Social Media and Mental Health

‘Like’ it or not, using social media can cause anxiety, depression, and other health challenges.

Many experts have described a rise in sleeplessness, loneliness, worry, and dependence among teenagers and adults— a rise that coincides with the release of the first iPhone 10 years ago. One study found that 48 percent of teens who spend five hours per day on an electronic device have at least one suicide risk factor, compared to 33 percent of teens who spend two hours a day on an electronic device. We’ve all heard anecdotes, too, of teens being reduced to tears from the constant communication and comparisons that social media invites.

In fact, it now has its own name: social media anxiety disorder, as reported by the Anxiety and Depression Association of America (ADAA).

Have we created this mental health disorder?

According to the Pew Research Center, 69% of adults and 81% of teens in the U.S. use social media. This puts a large amount of the population at an increased risk of feeling anxious, depressed, or ill over their social media use.

When people look online and see they’re excluded from an activity, it can affect thoughts and feelings and can affect them physically. Likewise, seeing “perfect” bodies in swimsuits or not receiving the same amount of “likes” as someone else can cause distress and physical illness.

Social media use can affect users’ physical health even more directly.
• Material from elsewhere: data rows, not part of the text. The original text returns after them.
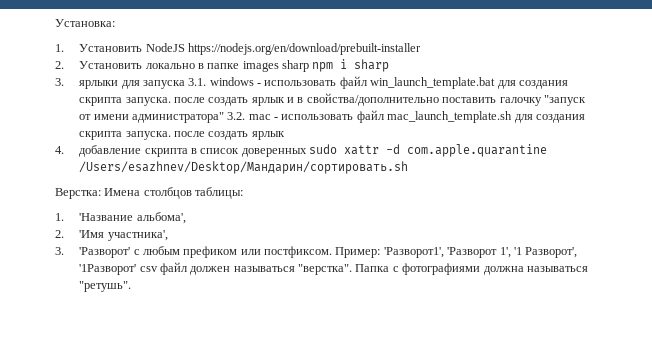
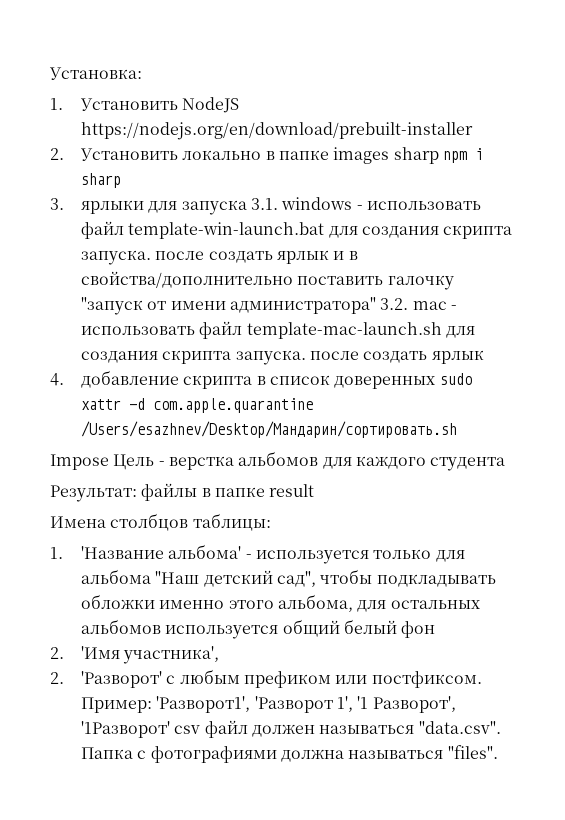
- 3. ярлыки для запуска 3.1. windows - использовать файл win_launch_template.bat для создания скрипта запуска. после создать ярлык и в свойства/дополнительно поставить галочку "запуск от имени администратора" 3.2. mac - использовать файл mac_launch_template.sh для создания скрипта запуска. после создать ярлык
+ 3. ярлыки для запуска 3.1. windows - использовать файл template-win-launch.bat для создания скрипта запуска. после создать ярлык и в свойства/дополнительно поставить галочку "запуск от имени администратора" 3.2. mac - использовать файл template-mac-launch.sh для создания скрипта запуска. после создать ярлык
- Верстка: Имена столбцов таблицы:
+ Impose Цель - верстка альбомов для каждого студента
+ Результат: файлы в папке result
+ Имена столбцов таблицы:
- 1. 'Название альбома',
+ 1. 'Название альбома' - используется только для альбома "Наш детский сад", чтобы подкладывать обложки именно этого альбома, для остальных альбомов используется общий белый фон
- 3. 'Разворот' с любым префиком или постфиксом.
+ 2. 'Разворот' с любым префиком или постфиксом.
- Пример: 'Разворот1', 'Разворот 1', '1 Разворот', '1Разворот' csv файл должен называться "верстка". Папка с фотографиями должна называться "ретушь".
+ Пример: 'Разворот1', 'Разворот 1', '1 Разворот', '1Разворот' csv файл должен называться "data.csv". Папка с фотографиями должна называться "files".

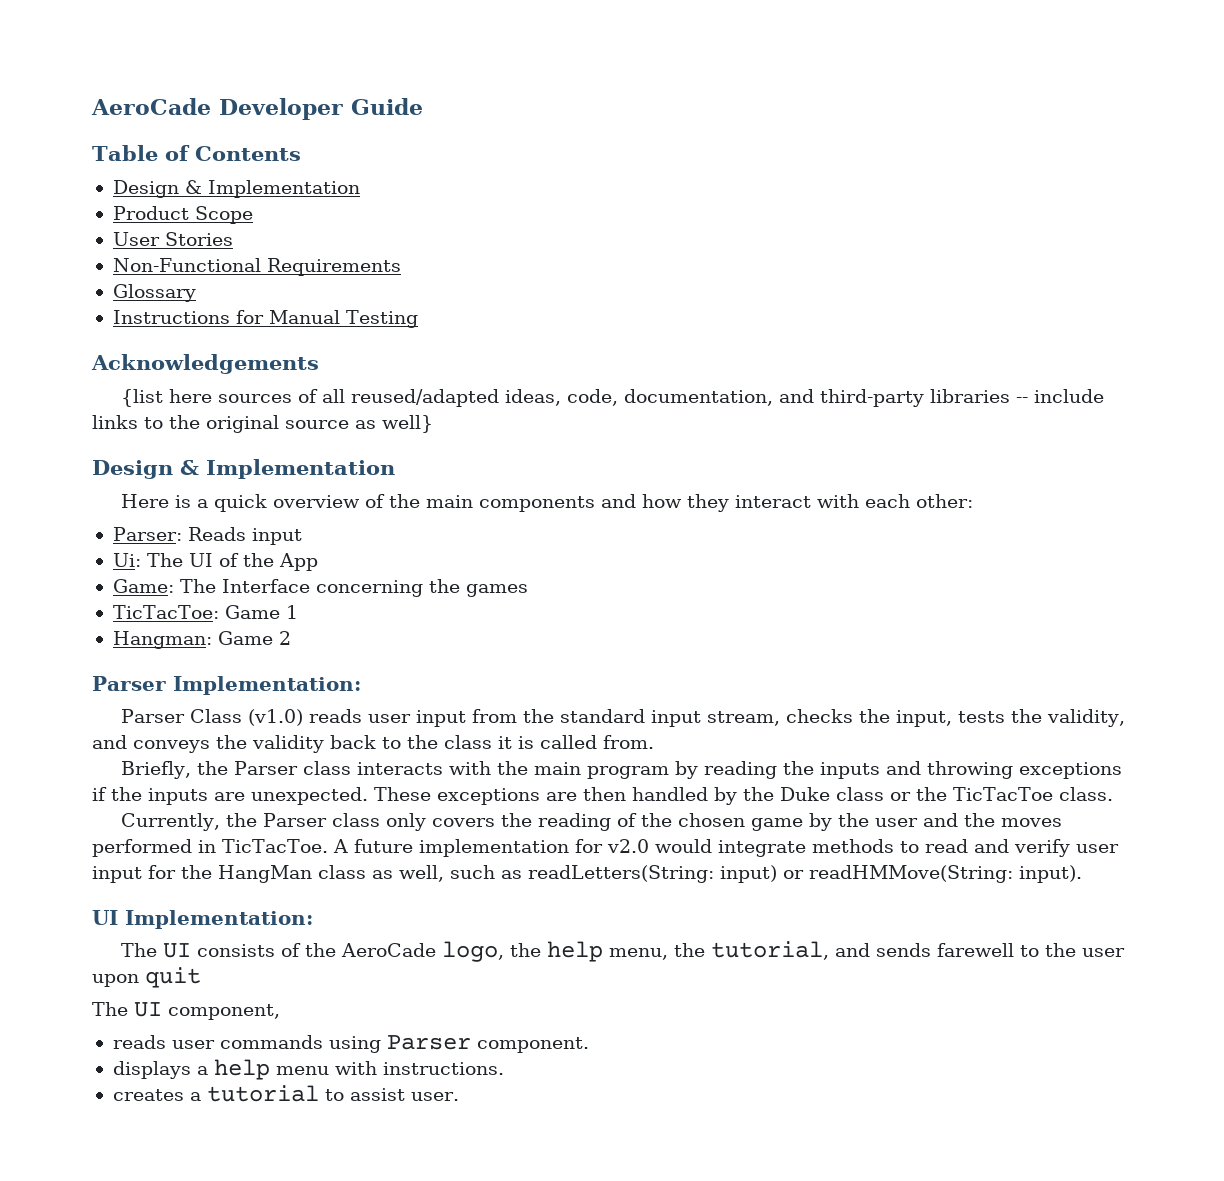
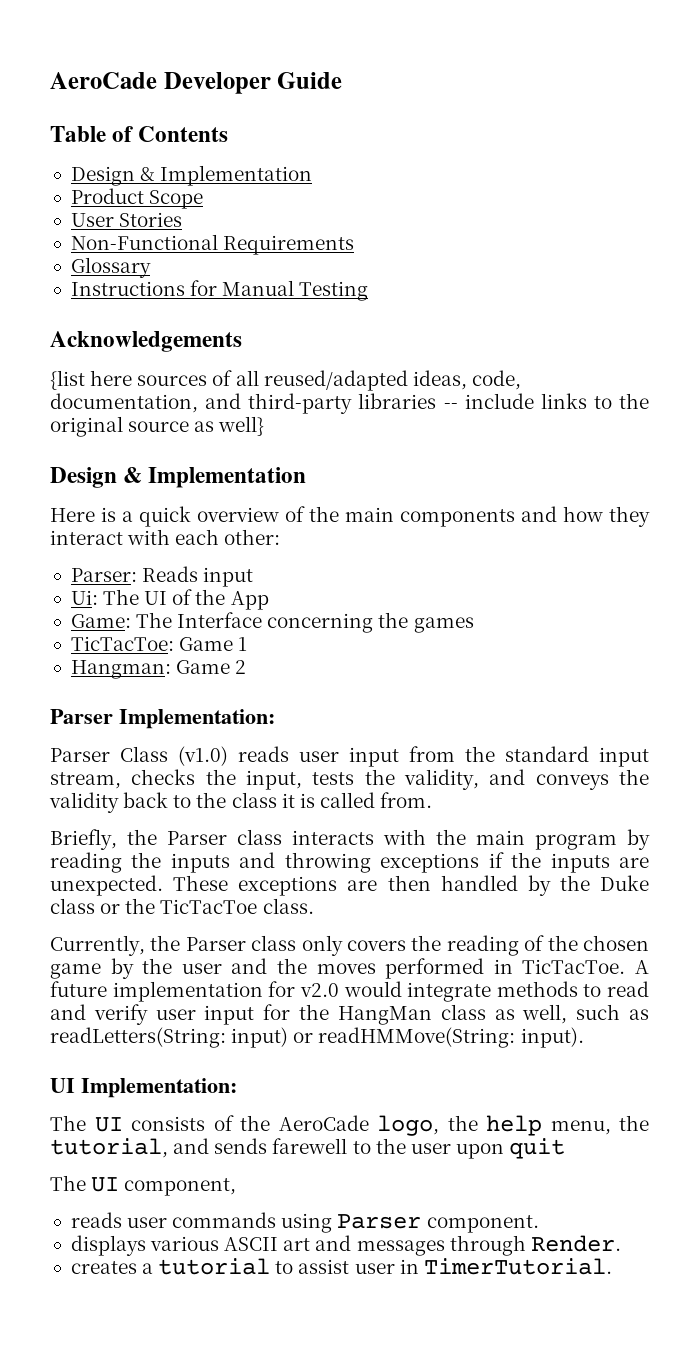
- displays a help menu with instructions.
+ displays various ASCII art and messages through Render.
- creates a tutorial to assist user.
+ creates a tutorial to assist user in TimerTutorial.

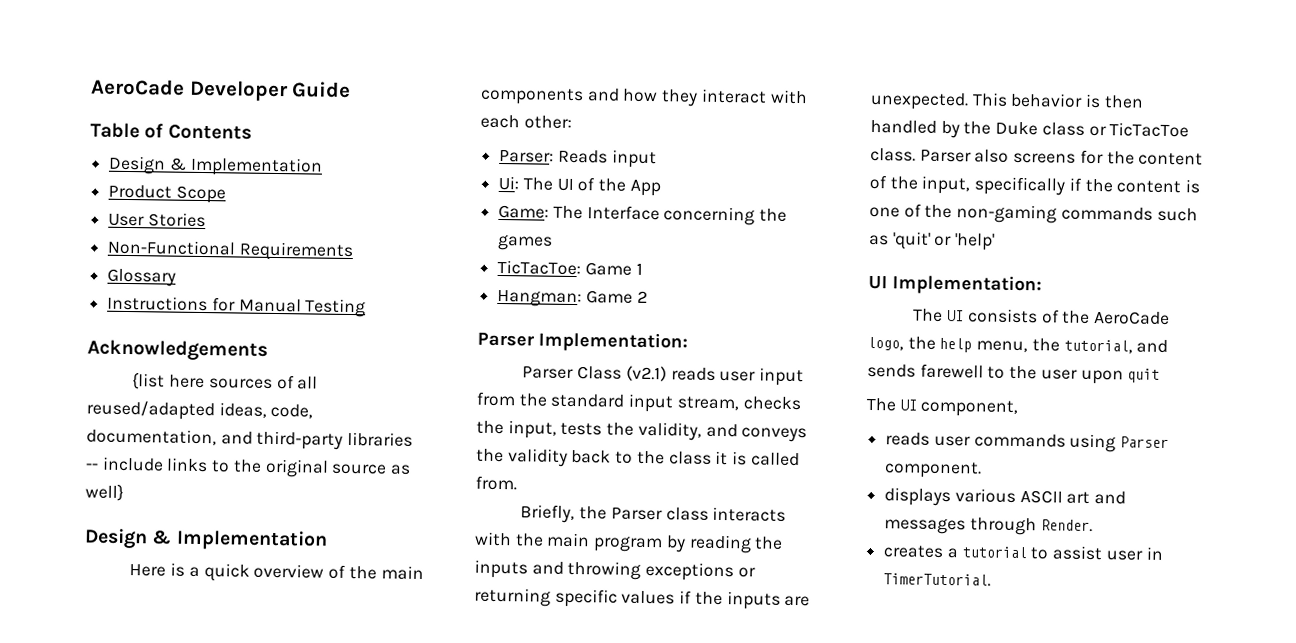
- Parser Class (v1.0) reads user input from the standard input stream, checks the input, tests the validity, and conveys the validity back to the class it is called from.
+ Parser Class (v2.1) reads user input from the standard input stream, checks the input, tests the validity, and conveys the validity back to the class it is called from.
- Briefly, the Parser class interacts with the main program by reading the inputs and throwing exceptions if the inputs are unexpected.
+ Briefly, the Parser class interacts with the main program by reading the inputs and throwing exceptions or returning specific values if the inputs are unexpected.
- These exceptions are then handled by the Duke class or the TicTacToe class.
- Currently, the Parser class only covers the reading of the chosen game by the user and the moves performed in TicTacToe. A future implementation for v2.0 would integrate methods to read and verify user input for the HangMan class as well, such as readLetters(String: input) or readHMMove(String: input).
+ This behavior is then handled by the Duke class or TicTacToe class. Parser also screens for the content of the input, specifically if the content is one of the non-gaming commands such as 'quit' or 'help'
Researchers know the connection between the mind and the gut can turn anxiety and depression into nausea, headaches, muscle tension, and tremors.

Research and Statistics

In the United States alone, 72 percent of people reported using some type of social media in 2021, according to Pew Research Center.
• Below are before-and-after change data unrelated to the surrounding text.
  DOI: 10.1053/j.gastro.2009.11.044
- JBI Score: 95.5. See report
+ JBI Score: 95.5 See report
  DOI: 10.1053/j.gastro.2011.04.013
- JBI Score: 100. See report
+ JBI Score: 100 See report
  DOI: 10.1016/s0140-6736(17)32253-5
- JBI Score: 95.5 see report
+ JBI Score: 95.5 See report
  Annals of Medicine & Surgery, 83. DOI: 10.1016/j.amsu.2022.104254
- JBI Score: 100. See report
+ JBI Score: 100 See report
Increasing studies and surveys show that the world of social media can have devastating effects on users’ mental health. Survey findings show a 25% increase in suicide attempts among teenagers in the U.S. alone.

A 2021 study confirms this effect (of social media and mental health). The researchers reported that while social media use had a minimal impact on boys’ risk of suicide, girls who used social media for at least 2 hours each day from the age of 13 years had a higher clinical risk of suicide as adults.
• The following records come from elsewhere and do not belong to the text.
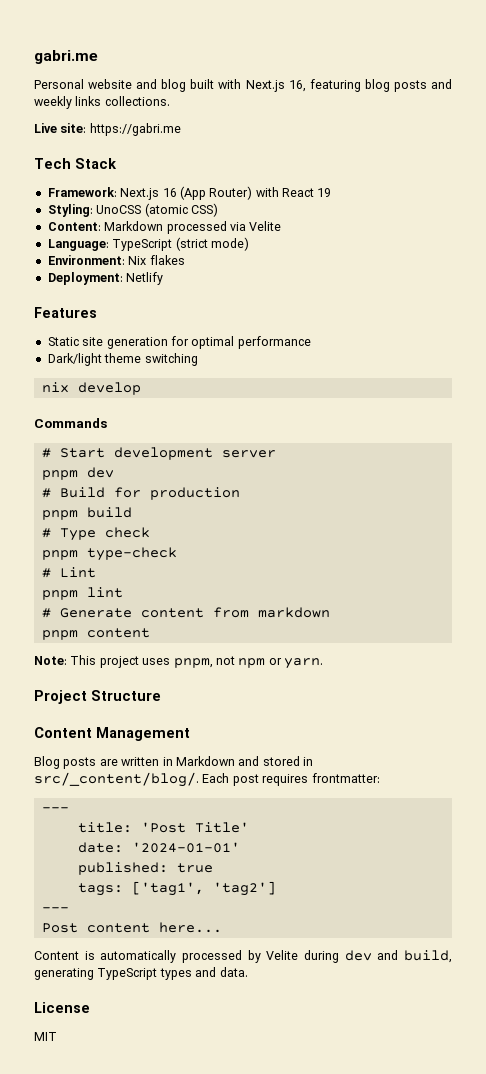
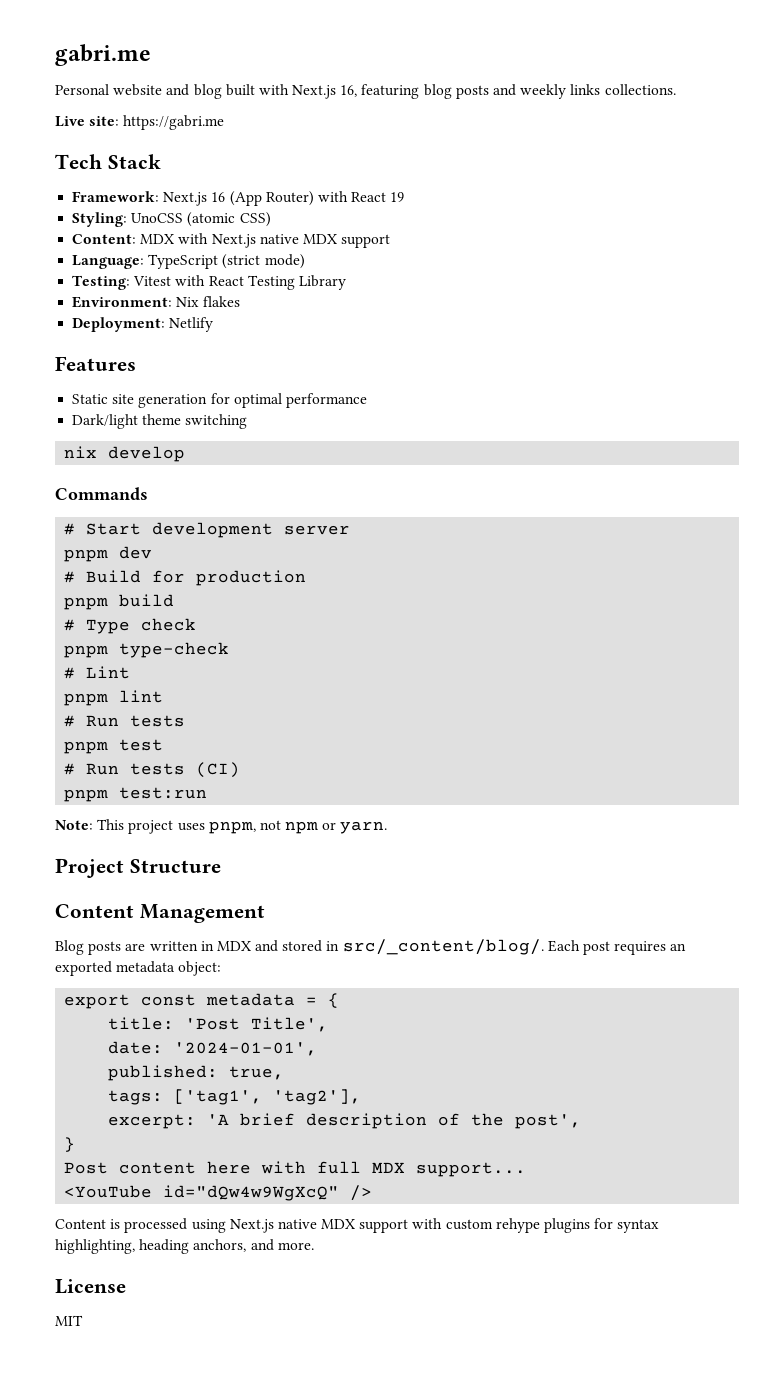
- Content: Markdown processed via Velite
+ Content: MDX with Next.js native MDX support
  Language: TypeScript (strict mode)
+ Testing: Vitest with React Testing Library
  pnpm lint
- # Generate content from markdown
- pnpm content
+ # Run tests
+ pnpm test
+ # Run tests (CI)
+ pnpm test:run
- Blog posts are written in Markdown and stored in src/_content/blog/.
+ Blog posts are written in MDX and stored in src/_content/blog/.
- Each post requires frontmatter:
- ---
+ Each post requires an exported metadata object:
+ export const metadata = {
- title: 'Post Title'
+ title: 'Post Title',
- date: '2024-01-01'
+ date: '2024-01-01',
- published: true
+ published: true,
- tags: ['tag1', 'tag2']
- ---
- Post content here...
- Content is automatically processed by Velite during dev and build, generating TypeScript types and data.
+ tags: ['tag1', 'tag2'],
+ excerpt: 'A brief description of the post',
+ }
+ Post content here with full MDX support...
+ <YouTube id="dQw4w9WgXcQ" />
+ Content is processed using Next.js native MDX support with custom rehype plugins for syntax highlighting, heading anchors, and more.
Additionally, a recent study suggested that teenagers who use social media for more than 3 hours daily are more likely to experience mental health problems, such as depression, anxiety, aggression, and antisocial behavior.

Another study also found that high social media usage increases rather than decreases feelings of loneliness. It also reported that reducing social media use helps people feel less lonely and isolated and improves their well-being.


The Pew Research Center’s survey of U.S. teens determined that one in six teenagers have experienced at least one of six different forms of abusive behavior online:

  • Name-calling (42%)

  • Spreading false rumors (32%)

  • Receiving unsolicited explicit images (25%)

  • Having their activities and whereabouts tracked by someone other than a parent (21%)

  • Someone making physical threats (16%)

  • Having explicit images of them shared without their consent (7%)

The survey found that 90% of teens believe online harassment is a problem for people their age, and 63% identify it as a “major problem.” The teens who think social media is generally a negative influence say it increases bullying and rumor-mongering (27%), or it harms relationships and makes them less meaningful (17%). However, only a small number believe social media use could “lead to psychological issues or drama.”

Symptoms of social media anxiety disorder

The symptoms of social media anxiety disorder, as described by the Anxiety and Depression Association of America (ADAA), include the following:

  • Stopping to check social media in the middle of a conversation

  • Spending more than six hours each day using social media

  • Lying about the amount of time spent on social media

  • Withdrawing from family and friends

  • Failing in attempts to cut back on social media use

  • Neglecting or losing interest in school, work, and favorite activities

  • Experiencing severe nervousness, anxiety, or withdrawal symptoms when not able to check social media

  • Having an overwhelming desire to share on social media feeds

Suggestions For Protecting Your Mental Health

Here are a few suggestions to maintain your mental health while using social media from the National Alliance on Mental Health:

  • Limit your time on social media platforms. Some platforms, such as Apple and Google, have settings to help you do this automatically on your phone.

  • Consider what sites and profiles you visit; if they make you feel bad, unfollow them.

  • Before you post something about yourself or someone else, consider if you would make this comment in an in-person setting.

  • Remember that what you post will be very hard to take back or remove

  • Remember that what people post, or what you see, may not be honest or real presentations of their experiences or lives

  • Leave or unfollow a profile/page/site if it is making you feel worse

  • Report posts that are hurtful or make you worried

  • Tell an adult you trust — a parent, teacher, or school counselor — immediately if a friend is posting content that worries you or suggests that they may be in a serious situation.

We may not need to quit social media entirely, but limiting our time on social media considerably, and reconnecting with friends and family in real life, is definitely the way to go.